Les implications sont concrètes. Un trader indépendant de matières premières dépose des bons du Trésor tokenisés comme marge pour une position à terme sur l'or depuis un portefeuille personnel. Un family office couvre son exposition aux actions via un contrat perpétuel on-chain collatéralisé avec des stablecoins. Une petite société de tenue de marché utilise la même base de capital pour fournir de la liquidité simultanément sur les cryptos, les matières premières et le forex. Ce ne sont pas des flux de travail hypothétiques. Ce sont les objectifs de conception explicites de l'infrastructure réglementaire qui prend forme maintenant.

La forme du marché unifié

Une couche de collatéral et de règlement unifiée signifie que le capital actuellement fragmenté entre comptes de courtage, chambres de compensation de contrats à terme et portefeuilles crypto peut se consolider. Les gains d'efficacité sont structurels, non incrémentaux. Les actifs tokenisés devraient dépasser 50 milliards de dollars en 2026, contre 18,5 milliards de dollars en 2025, selon CoinDesk. Les volumes de transferts mensuels pour les actions tokenisées ont grimpé de 76 % au cours des seuls 30 derniers jours, selon les données de rwa.xyz.

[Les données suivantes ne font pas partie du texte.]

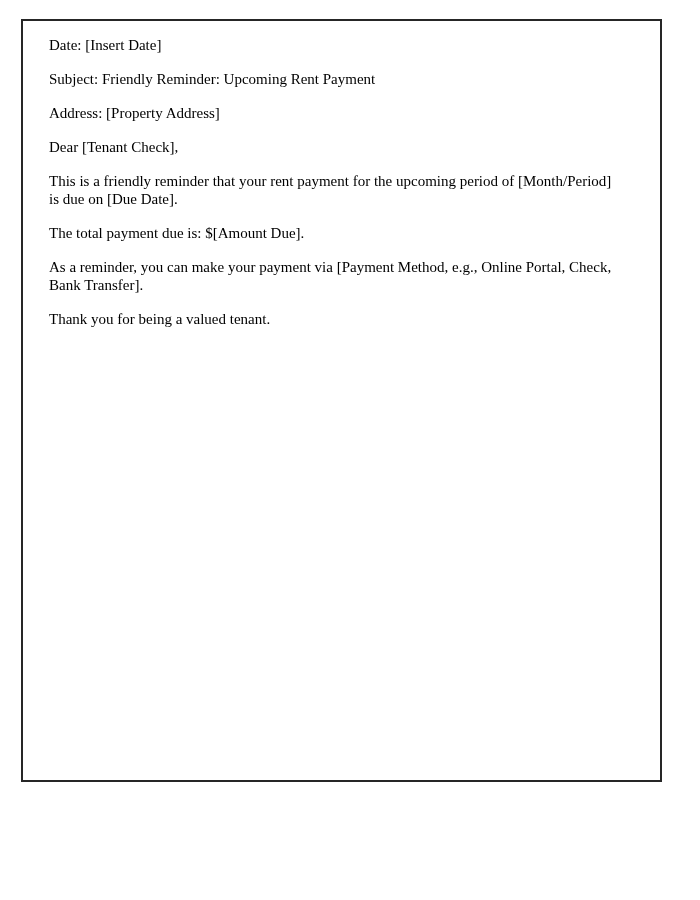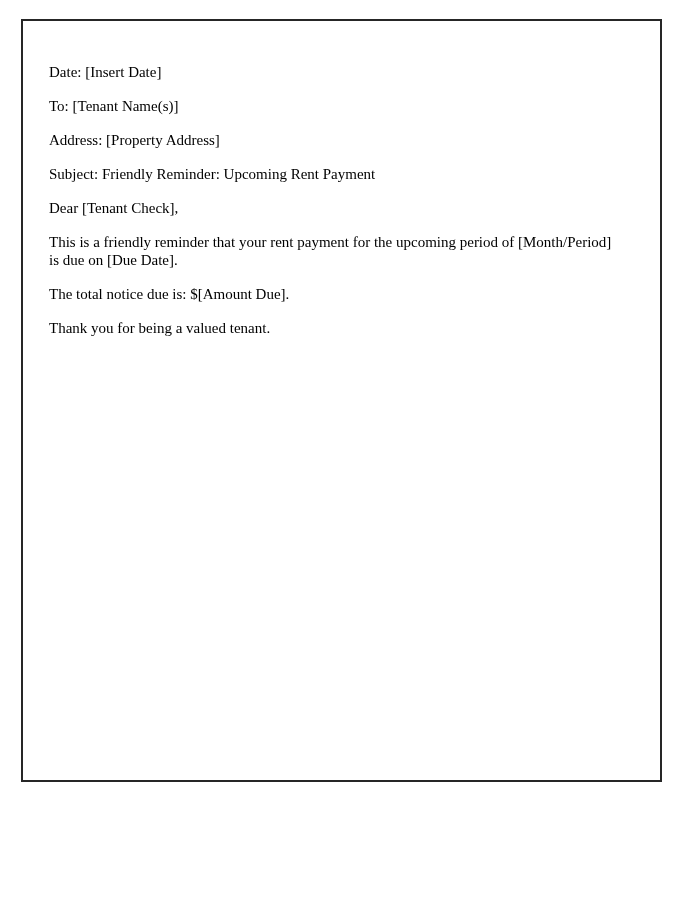"Date: [Insert Date]" .frame { padding: 42px 43px 0 26px -> 15px 43px 0 26px }
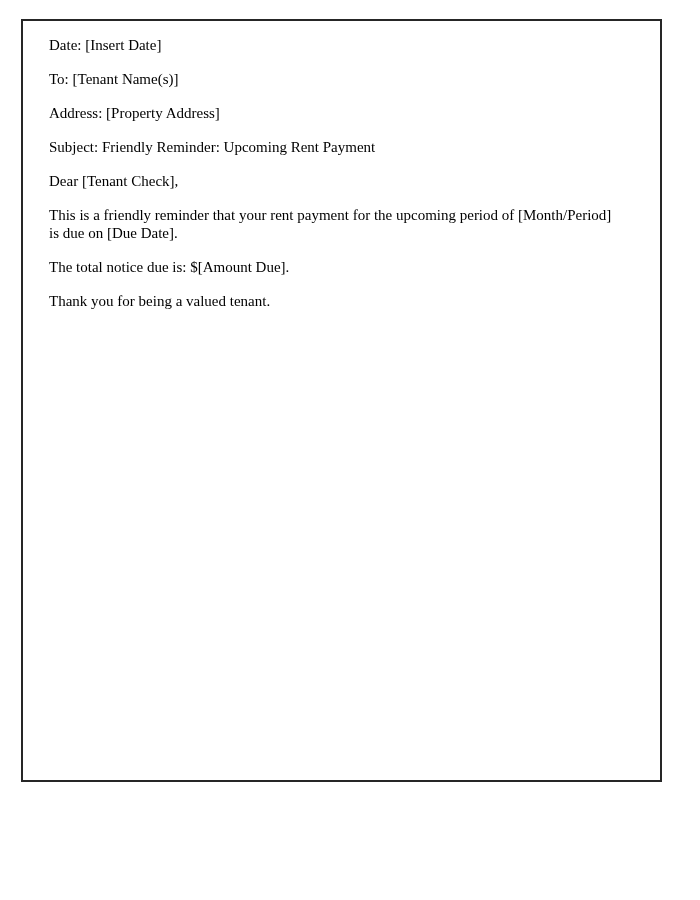"To: [Tenant Name(s)]" p.ln { html: <p>To: [Tenant Name(s)]</p> -> none }
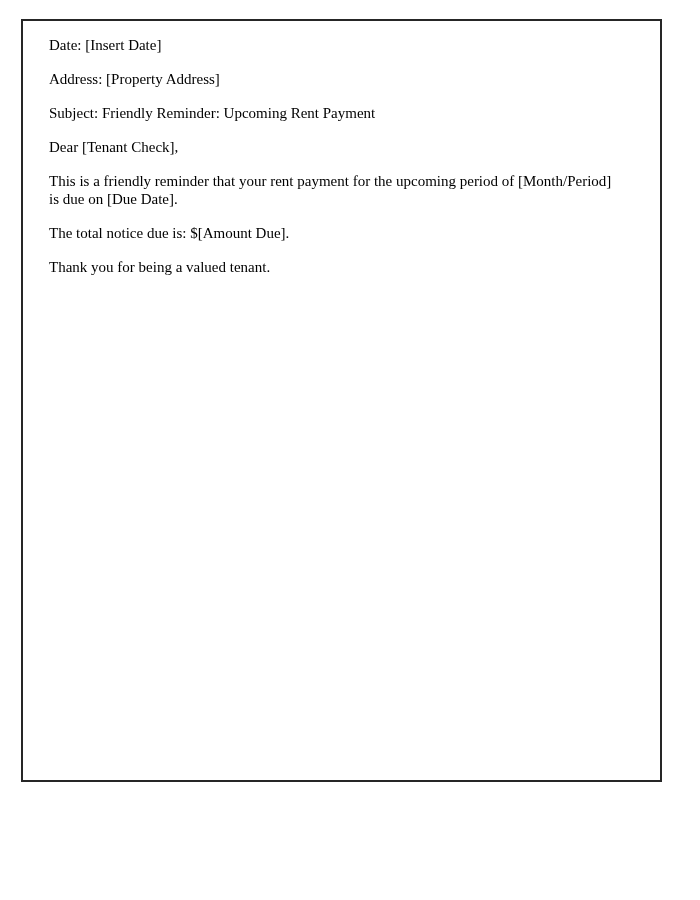"Address: [Property Address]" p.ln { order: before "Subject: Friendly Reminder: Upcoming" -> after "Subject: Friendly Reminder: Upcoming" }
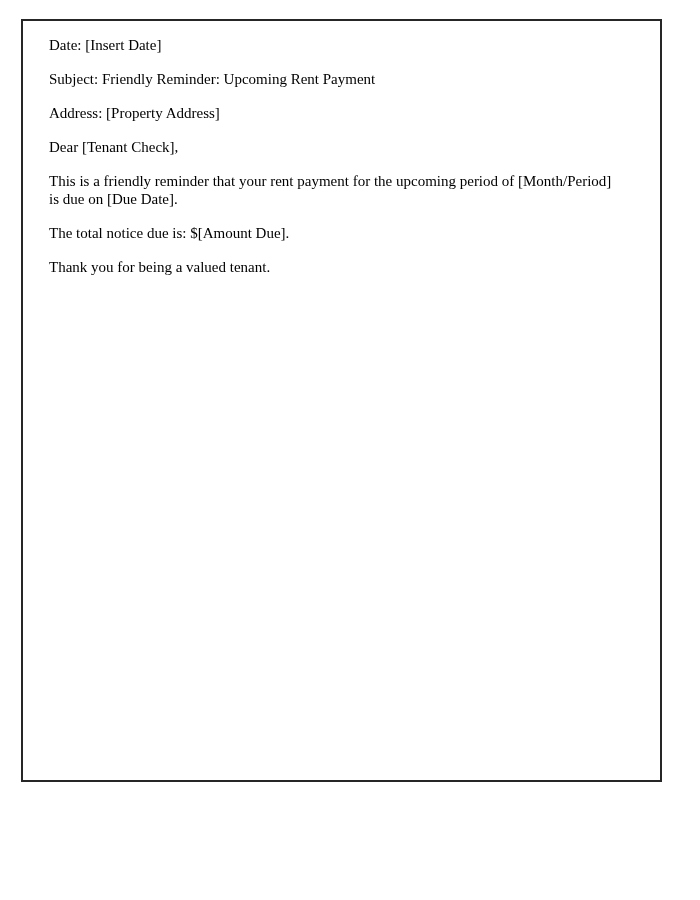"The total notice due is:" p.ln { text: notice -> payment }
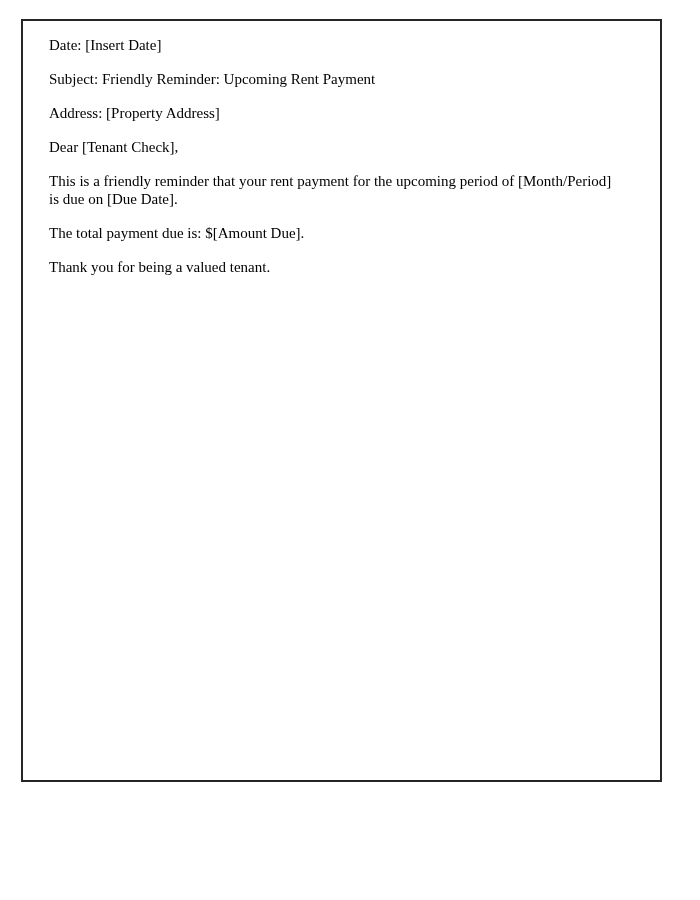"As a reminder, you can" p.ln { html: none -> <p>As a reminder, you can make your payment via [Payment Method, e.g., Online Portal, Check, Bank Transfer].</p> }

La friction persistante sur les marchés mondiaux a été la segmentation juridictionnelle : différents actifs, différentes plateformes d'échange, différentes heures, différents intermédiaires. Les contrats à terme perpétuels on-chain, collatéralisés par des actifs numériques universellement acceptés et se réglant en continu, compressent cette fragmentation en une seule couche. Le résultat n'est pas un nouveau marché. C'est la suppression des frontières qui faisaient que les marchés semblaient séparés au départ.

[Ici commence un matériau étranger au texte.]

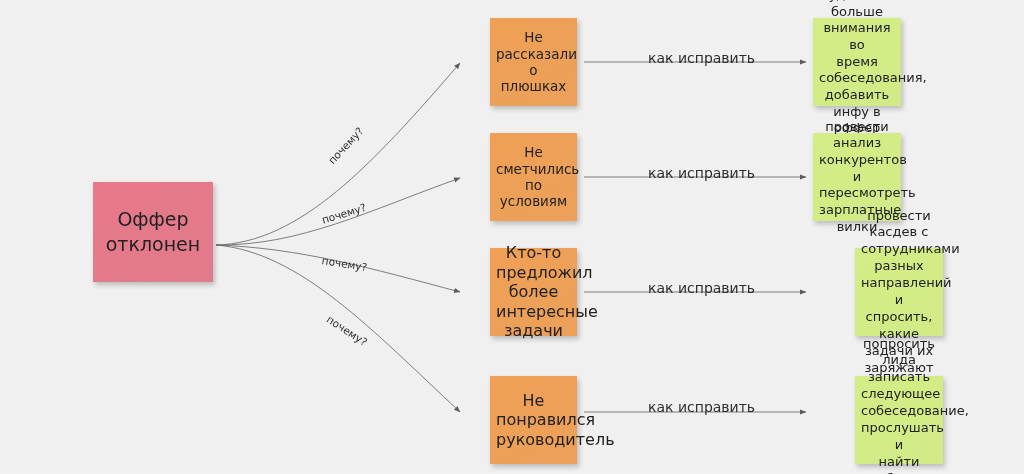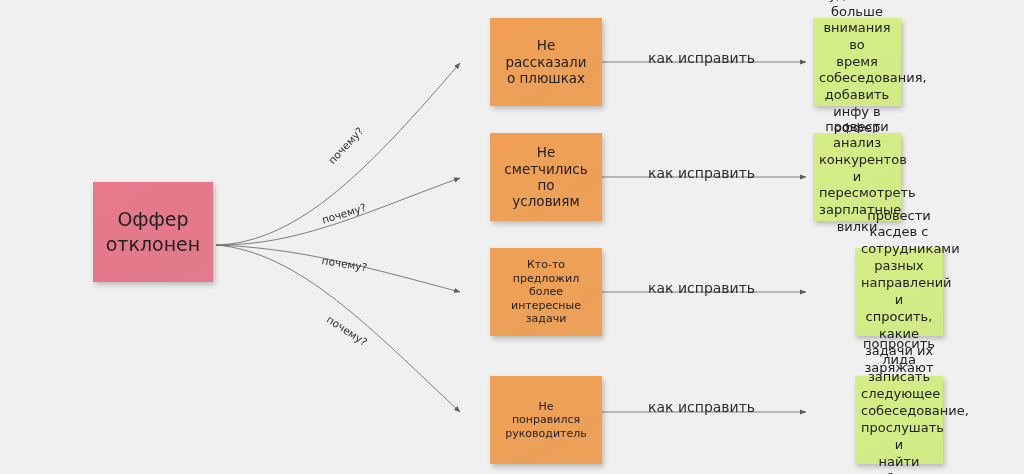"Не" .note-cause { width: 112px -> 87px }
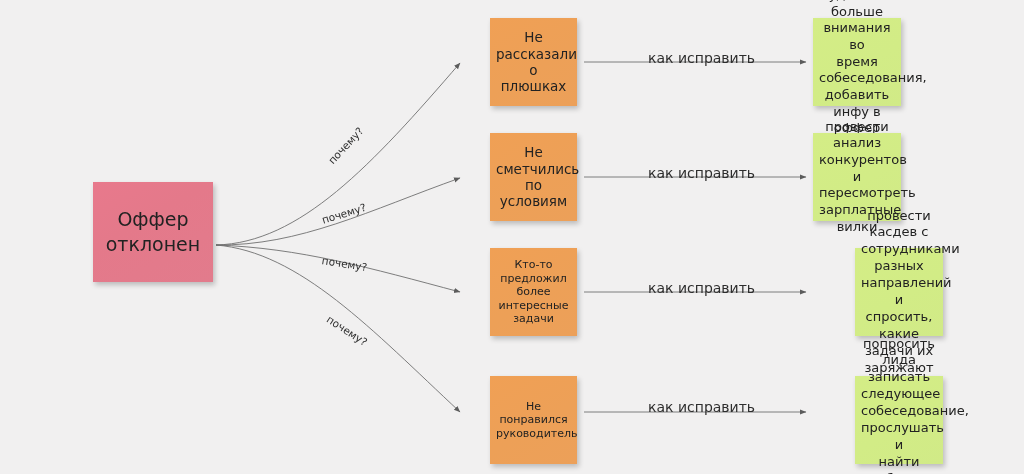"Кто-то" .fs-11 { font-size: 11px -> 16px }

Mais l'infrastructure seule ne stimule pas l'adoption. La couche manquante est l'interface. Aujourd'hui, accéder aux contrats à terme on-chain nécessite encore de naviguer entre des plateformes séparées, de transférer des actifs entre réseaux et de gérer des comptes isolés pour le trading, les dépenses et l'épargne. La prochaine étape est un modèle de compte où le même solde qu'un utilisateur dépense avec une carte, sur lequel il obtient un rendement dans un coffre-fort, et qu'il utilise pour financer une position à terme ne font qu'un. Lorsque les dépenses, l'épargne et le trading puisent dans un seul pool de capital, la distinction opérationnelle entre « gérer ses finances » et « trader les marchés » s'effondre. C'est le point d'inflexion UX qui transforme l'accès à l'infrastructure en participation habituelle.

L'infrastructure mûrit plus rapidement que les interfaces. Mais l'écart se réduit. La couche collatérale existe. La couche de règlement se forme. L'échafaudage réglementaire prend forme. Ce qui reste, c'est la normalisation de l'accès, le point où ce marché unifié s'intègre dans l'expérience quotidienne de gestion de l'argent, pas différent de la consultation d'un solde bancaire.

La convergence à venir

Pendant des décennies, la distinction entre marchés « traditionnels » et « alternatifs » a été traitée comme fondamentale. De plus en plus, il semble qu'il s'agissait simplement d'une fonction d'infrastructure qui n'avait pas encore rattrapé son retard.